I keep reading that the Coalition will play to their strong points in the upcoming campaign which, according to some, are national security, the economy, cost of living, and something that hovers around vaccine rollout/post-pandemic recovery/getouttamyface freedom.
National security gets talked about a lot, mainly as a reason to block any scrutiny of what the government is doing.
Contracts are gifted without tender to obscure companies. Arms purchases are made involving eye-watering sums, all cloaked in a veil of secrecy. We export weapons – who knows what, who knows where?
Does anyone seriously believe that a few manned subs that might be delivered in several decades time are a deterrent to a supposedly imminent invasion by China?
Meanwhile, in response to our ham-fisted shirt-fronting in the media, China imposes trade sanctions, cutting off markets for our exporters and crucial supplies for our importers. So much for ChAFTA.
Diplomacy is for girlie-men – let’s get those great big armoured land vehicles for… ummmm…
Refugees and asylum seekers who have committed no crime are held hostage in the name of national security.

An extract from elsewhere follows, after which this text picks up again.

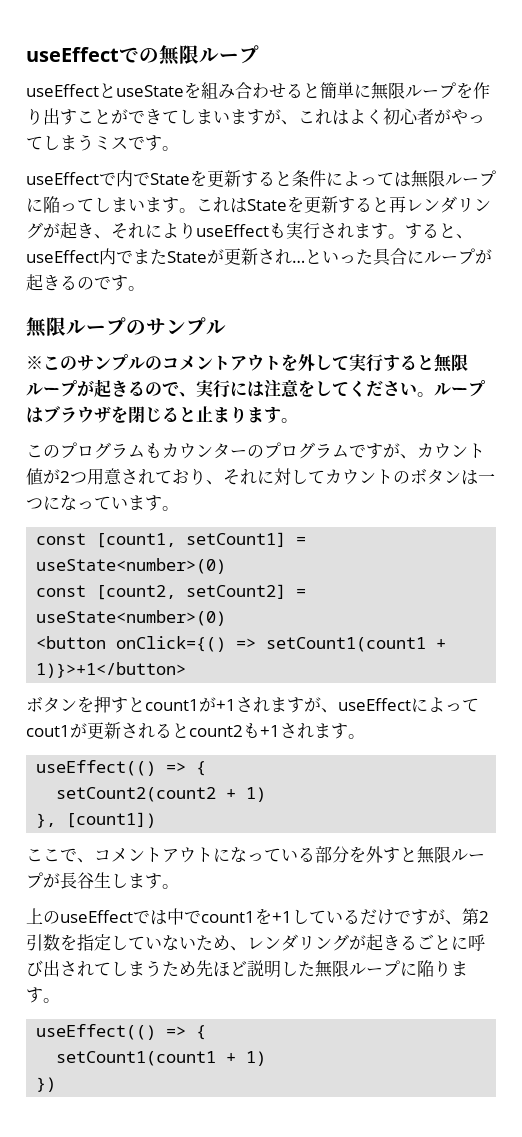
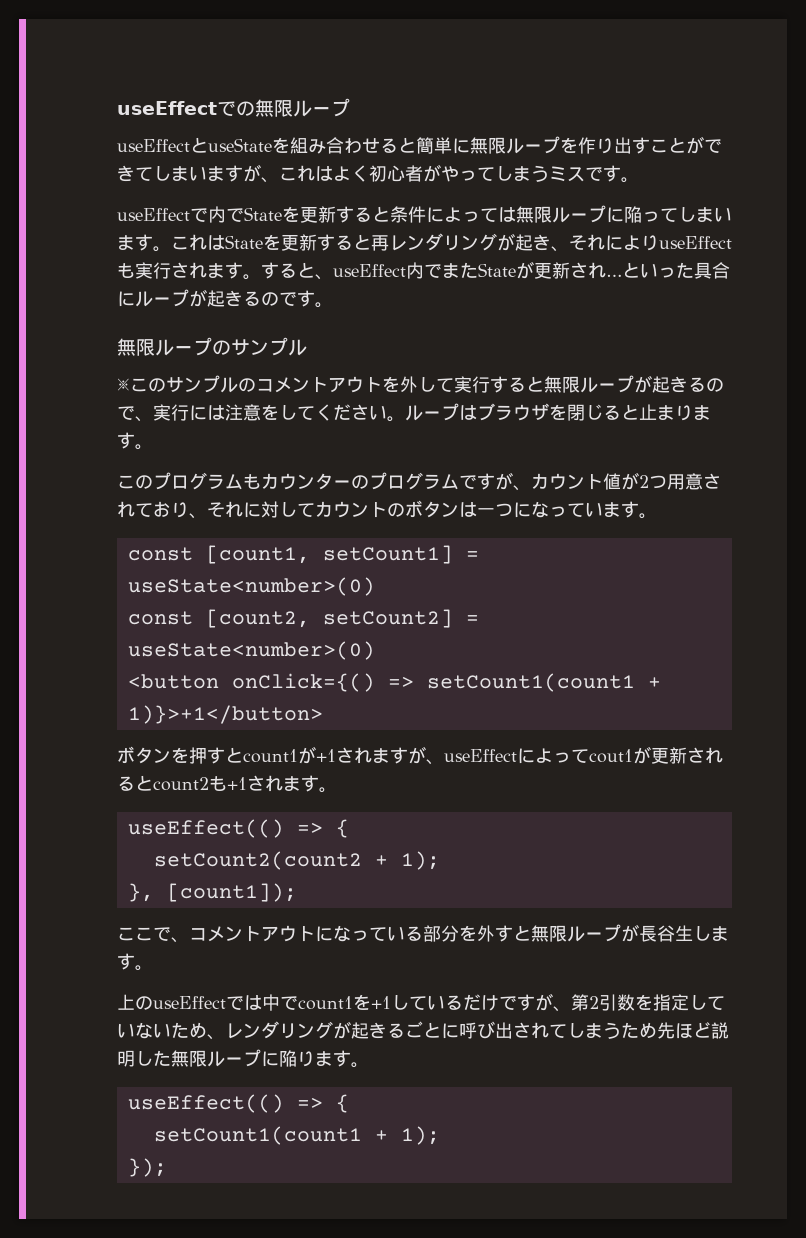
[246,787,267,802] 1) -> [400,851,440,870] 1);
[66,812,157,828] [count1]) -> [166,883,297,902] [count1]);
[246,1051,267,1066] [36,1077,57,1092] 1) // }) -> [400,1126,440,1145] [127,1158,167,1177] 1); // });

Instead of being strong on national security, they have angered China, alienated the French, neglected our neighbours, abandoned Afghani helpers and refugees, and outsourced control to the US/UK military machine.
At least the economy is going well… for some.
The final budget outcome for last financial year was a deficit of $134.2 billion. Gross debt is $855 billion and climbing, with deficits forecast for at least the next ten years. According to the Parliamentary Budget Office, the tax cuts coming in 24-25 will create extra debt of 276 billion more by 2030-31.
We are the only G20 country to have increased debt by more than 200 per cent since the year 2000 – 221% according to the IMF – yet we are slashing revenue purely so the Coalition can say they cut taxes, not because it will bring a national benefit.
We experienced the first recession in thirty years even with the government pumping hundreds of billions into the economy through measures that saw many profitable businesses pocket a huge windfall courtesy of the taxpayer.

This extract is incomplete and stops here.